The United States is poised to lift barriers for India to buy Venezuelan oil under a novel U.S.-controlled sales system, according to a high-ranking White House source. This could reconnect India—a major pre-sanction purchaser—with Venezuela’s reserves, addressing its relentless energy hunger through managed global distribution.
Responding to direct questions, the official affirmed the possibility with a straightforward ‘Yes,’ cautioning that specifics are in flux. This aligns with broader U.S. efforts to reintroduce Venezuelan crude responsibly.
Energy chief Christopher Wright, in Fox Business, outlined the blueprint: U.S.-facilitated sales depositing funds into monitored accounts for Venezuelan public good.
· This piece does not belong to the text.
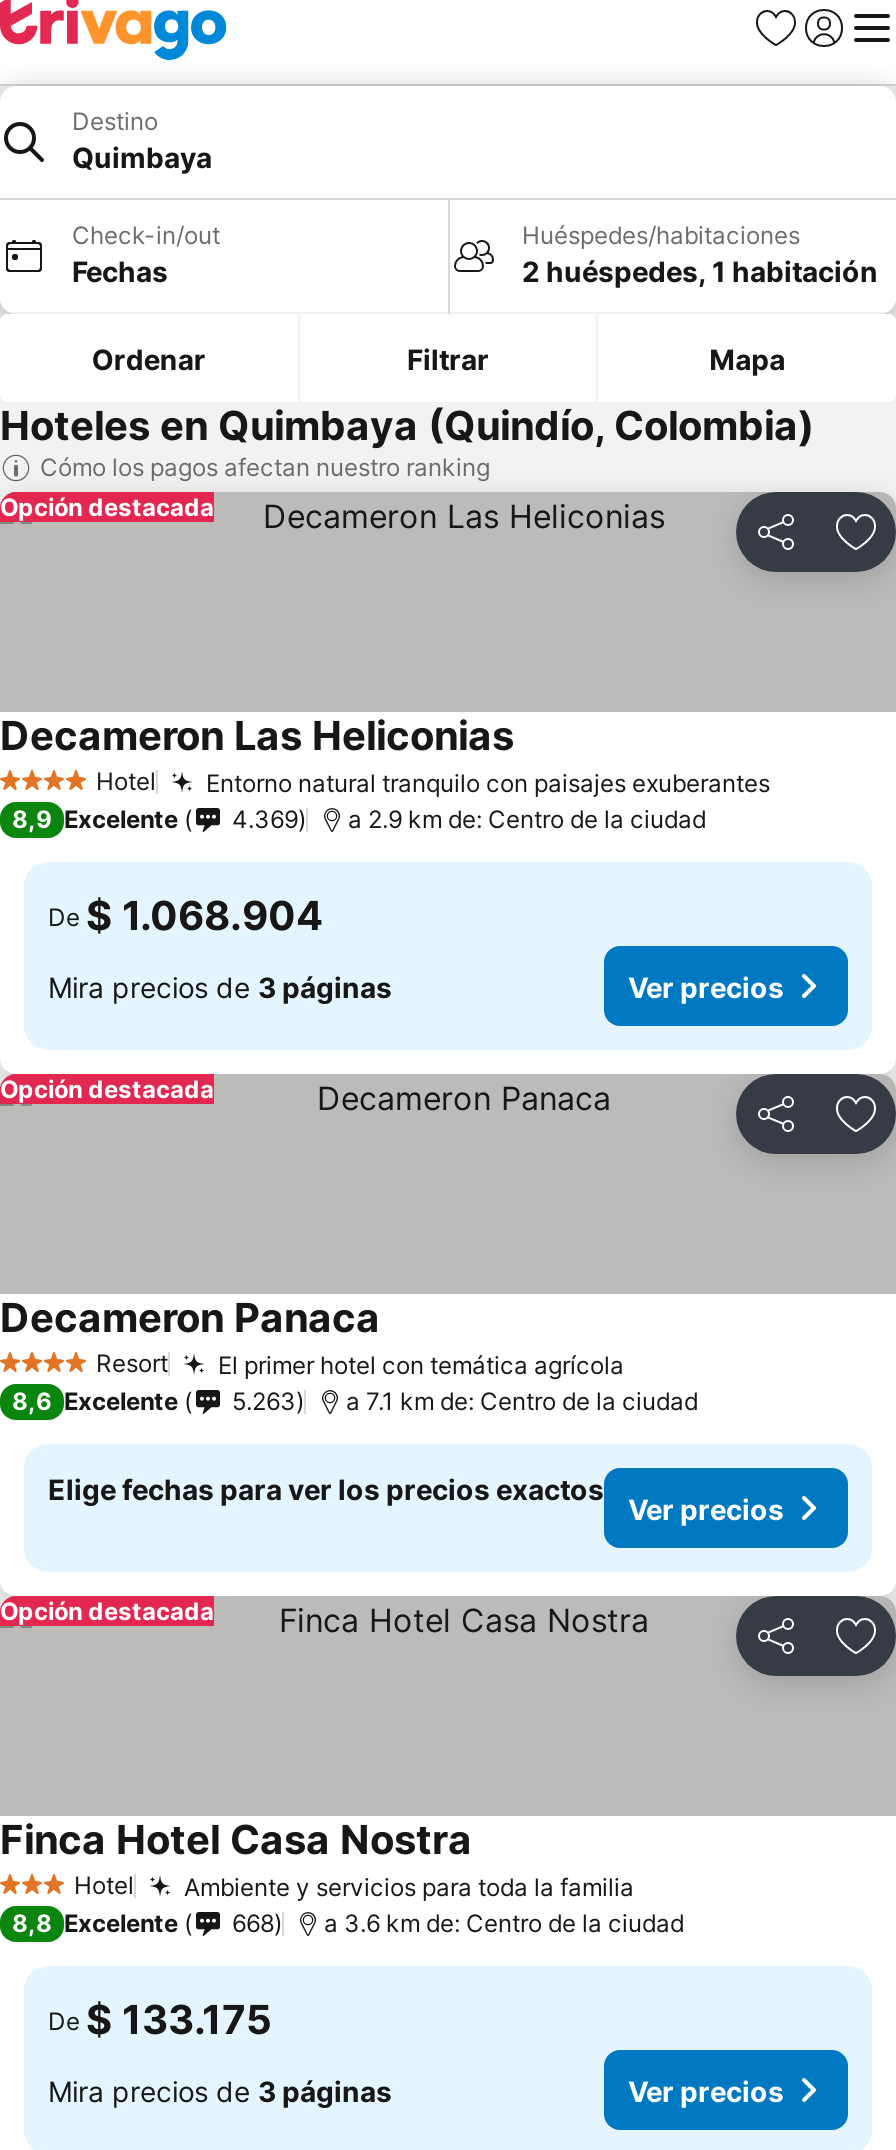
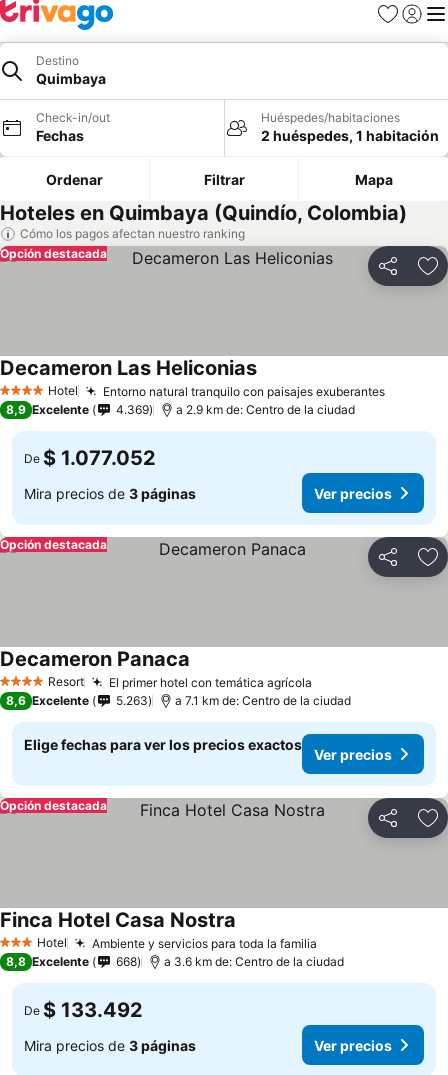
- De $ 1.068.904
+ De $ 1.077.052

- De $ 133.175
+ De $ 133.492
Global buyers from Asia to Europe eye the oil, whose unique properties suit existing infrastructure, particularly American refineries built around it.
Echoing Trump’s hardline stance, Wright insisted on U.S. oversight to curb illicit flows and instability. No cooperation means no sales. Backed by actions like tanker seizures, the policy draws a firm line: only compliant energy trade proceeds.
At a New York summit, Wright detailed unloading 30-50 million barrels in storage, then sustaining production via U.S.-provided diluents, equipment, and investment pacts with returning oil giants.
India’s vantage is compelling: its refineries crave this heavy crude, and as a top growth market dependent on imports, renewed access diversifies sources amid volatility. Venezuela holds the planet’s largest proven reserves, making this a game-changer. Yet success hinges on execution—ensuring funds aid citizens while enforcing rules. This pragmatic pivot could ease pressures on prices and supply, benefiting consumers worldwide.